Augmented reality (AR) provides a live view of a physical, real-world environment whose elements are augmented by computer-generated input such as information, sound, video, graphics, or GPS data. AR has been in existence for quite a while. In the 1990s, Boeing used it with head mounted displays to aid in aircraft wiring assembly. The person doing the complex wiring on an aircraft would have a screen in front of them, and overlaid onto that screen would be the data showing where to put the wires, what the right color wires was, what the wire did, etc.
Today, AR isn’t just for complex technical tasks. It’s something within reach to the masses thanks to various smart phone apps. For example, I got my first AR app for my smart phone in 2010. With it, I can use the app and my phone’s camera, aim it at a distant mountain range, and the AR app gives me the names of the mountains overlaid on the image. I touch a button and can get more information about the mountains, including the elevation, natural fauna, etc. How is this possible? The app uses the phone’s GPS, digital compass, and motion sensors to detect where I’m pointing.
Now let’s take the application of AR a step further—to what we’ll be seeing in the near future as more sensors are used in smart phones. Suppose you’re walking down a busy shopping district searching for a shoe store that sells high-end Italian men’s and women’s shoes. You may even have a particular brand in mind. You could point your phone’s camera to get an image of the street ahead of you, and the AR app will overlay the names of each store that sells shoes and provide a list of which brands each store carries. You could then click on an information button to get store hours.
And if the AR app can do this outside the store, it can do it inside as well. Suppose you’re in a large warehouse store searching for laundry detergent. Instead of wandering the aisles, you could tell your phone what you’re looking for and then pan around the store with the camera and AR app activated. As you move over various sections of the store, you’d see a little arrow appear showing you exactly where the laundry detergent is.

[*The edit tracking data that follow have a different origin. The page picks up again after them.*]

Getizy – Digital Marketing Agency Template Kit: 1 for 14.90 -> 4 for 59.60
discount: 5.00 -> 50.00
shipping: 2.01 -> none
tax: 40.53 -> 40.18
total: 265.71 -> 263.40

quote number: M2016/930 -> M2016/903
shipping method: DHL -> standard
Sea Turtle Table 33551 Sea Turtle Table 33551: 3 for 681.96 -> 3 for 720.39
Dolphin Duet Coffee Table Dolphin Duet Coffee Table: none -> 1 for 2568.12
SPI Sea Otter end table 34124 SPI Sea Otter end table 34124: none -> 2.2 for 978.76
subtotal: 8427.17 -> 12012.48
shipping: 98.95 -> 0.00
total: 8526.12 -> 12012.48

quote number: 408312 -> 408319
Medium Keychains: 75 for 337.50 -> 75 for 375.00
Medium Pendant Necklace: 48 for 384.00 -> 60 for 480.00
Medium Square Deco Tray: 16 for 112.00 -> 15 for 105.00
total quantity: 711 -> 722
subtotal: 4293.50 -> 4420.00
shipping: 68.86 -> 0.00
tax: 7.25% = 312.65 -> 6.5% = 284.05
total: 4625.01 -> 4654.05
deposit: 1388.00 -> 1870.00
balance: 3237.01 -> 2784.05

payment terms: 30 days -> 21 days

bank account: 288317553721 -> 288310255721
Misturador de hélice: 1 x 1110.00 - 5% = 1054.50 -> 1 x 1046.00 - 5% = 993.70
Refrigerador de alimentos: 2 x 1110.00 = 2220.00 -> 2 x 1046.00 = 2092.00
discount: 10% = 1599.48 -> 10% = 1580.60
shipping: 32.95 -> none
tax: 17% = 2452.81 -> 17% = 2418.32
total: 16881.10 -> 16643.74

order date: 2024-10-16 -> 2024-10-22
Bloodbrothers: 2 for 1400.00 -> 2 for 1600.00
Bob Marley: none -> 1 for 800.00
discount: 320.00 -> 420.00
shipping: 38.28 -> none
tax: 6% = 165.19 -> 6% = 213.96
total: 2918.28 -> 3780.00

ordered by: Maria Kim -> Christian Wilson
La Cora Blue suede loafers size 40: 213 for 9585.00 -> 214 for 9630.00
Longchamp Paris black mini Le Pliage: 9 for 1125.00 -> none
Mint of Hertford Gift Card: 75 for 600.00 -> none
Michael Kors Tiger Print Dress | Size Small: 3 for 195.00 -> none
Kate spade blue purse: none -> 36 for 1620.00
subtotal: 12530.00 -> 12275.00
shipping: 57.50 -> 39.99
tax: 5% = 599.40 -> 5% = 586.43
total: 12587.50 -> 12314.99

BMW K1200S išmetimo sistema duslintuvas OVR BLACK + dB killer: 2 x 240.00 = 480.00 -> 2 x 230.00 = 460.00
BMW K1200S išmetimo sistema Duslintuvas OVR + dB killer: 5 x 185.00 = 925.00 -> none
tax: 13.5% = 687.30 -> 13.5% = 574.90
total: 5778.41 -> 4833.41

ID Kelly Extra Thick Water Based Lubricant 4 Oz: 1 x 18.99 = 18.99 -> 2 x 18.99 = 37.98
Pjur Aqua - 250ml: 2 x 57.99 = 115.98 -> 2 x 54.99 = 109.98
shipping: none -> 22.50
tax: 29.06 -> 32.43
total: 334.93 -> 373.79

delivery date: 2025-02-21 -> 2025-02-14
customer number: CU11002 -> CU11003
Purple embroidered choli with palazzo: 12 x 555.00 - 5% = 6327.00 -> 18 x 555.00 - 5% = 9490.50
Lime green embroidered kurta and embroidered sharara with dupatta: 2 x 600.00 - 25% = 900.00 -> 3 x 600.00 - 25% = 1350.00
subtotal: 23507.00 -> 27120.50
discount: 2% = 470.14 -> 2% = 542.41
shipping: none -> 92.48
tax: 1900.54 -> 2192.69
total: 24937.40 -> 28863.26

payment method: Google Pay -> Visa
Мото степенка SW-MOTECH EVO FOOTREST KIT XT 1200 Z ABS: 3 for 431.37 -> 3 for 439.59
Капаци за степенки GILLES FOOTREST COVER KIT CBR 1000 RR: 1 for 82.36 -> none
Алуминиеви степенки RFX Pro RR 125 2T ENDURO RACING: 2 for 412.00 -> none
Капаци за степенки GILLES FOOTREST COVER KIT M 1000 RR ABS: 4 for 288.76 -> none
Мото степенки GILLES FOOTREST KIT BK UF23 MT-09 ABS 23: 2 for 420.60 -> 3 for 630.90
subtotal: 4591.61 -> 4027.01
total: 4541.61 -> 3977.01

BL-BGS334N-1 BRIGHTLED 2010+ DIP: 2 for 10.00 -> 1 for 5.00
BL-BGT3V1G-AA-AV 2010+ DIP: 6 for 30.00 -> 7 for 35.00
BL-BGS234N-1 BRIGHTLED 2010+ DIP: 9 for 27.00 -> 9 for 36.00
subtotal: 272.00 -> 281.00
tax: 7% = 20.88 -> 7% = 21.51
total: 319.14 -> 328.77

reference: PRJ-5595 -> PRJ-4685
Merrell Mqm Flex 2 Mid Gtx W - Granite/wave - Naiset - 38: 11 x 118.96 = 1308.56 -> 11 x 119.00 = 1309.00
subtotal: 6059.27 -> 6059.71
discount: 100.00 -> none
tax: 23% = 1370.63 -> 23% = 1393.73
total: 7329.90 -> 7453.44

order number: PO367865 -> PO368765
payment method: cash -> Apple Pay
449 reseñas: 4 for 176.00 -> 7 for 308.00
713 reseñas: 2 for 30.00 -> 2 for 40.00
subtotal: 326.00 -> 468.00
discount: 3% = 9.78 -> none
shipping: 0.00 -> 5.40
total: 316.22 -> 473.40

Adding a social element to AR is another interesting development. For example, AR is being used by a start-up company in San Francisco called CrowdOptic that can recognize which direction a crowd of people have their phones pointing. They can then invite others using that app to see what all those phones are seeing. For example, at a NASCAR race, fans who can’t see the entire track could point their phones at a distant turn and get photos and videos gathered by others who are closer to the action.
AR is a game changer for business, for sports, and for social media, just to name a few. Of course, all this is just the beginning. Over the next few years, AR will change not only the way you use your phone, but also the way you see and interact with the world.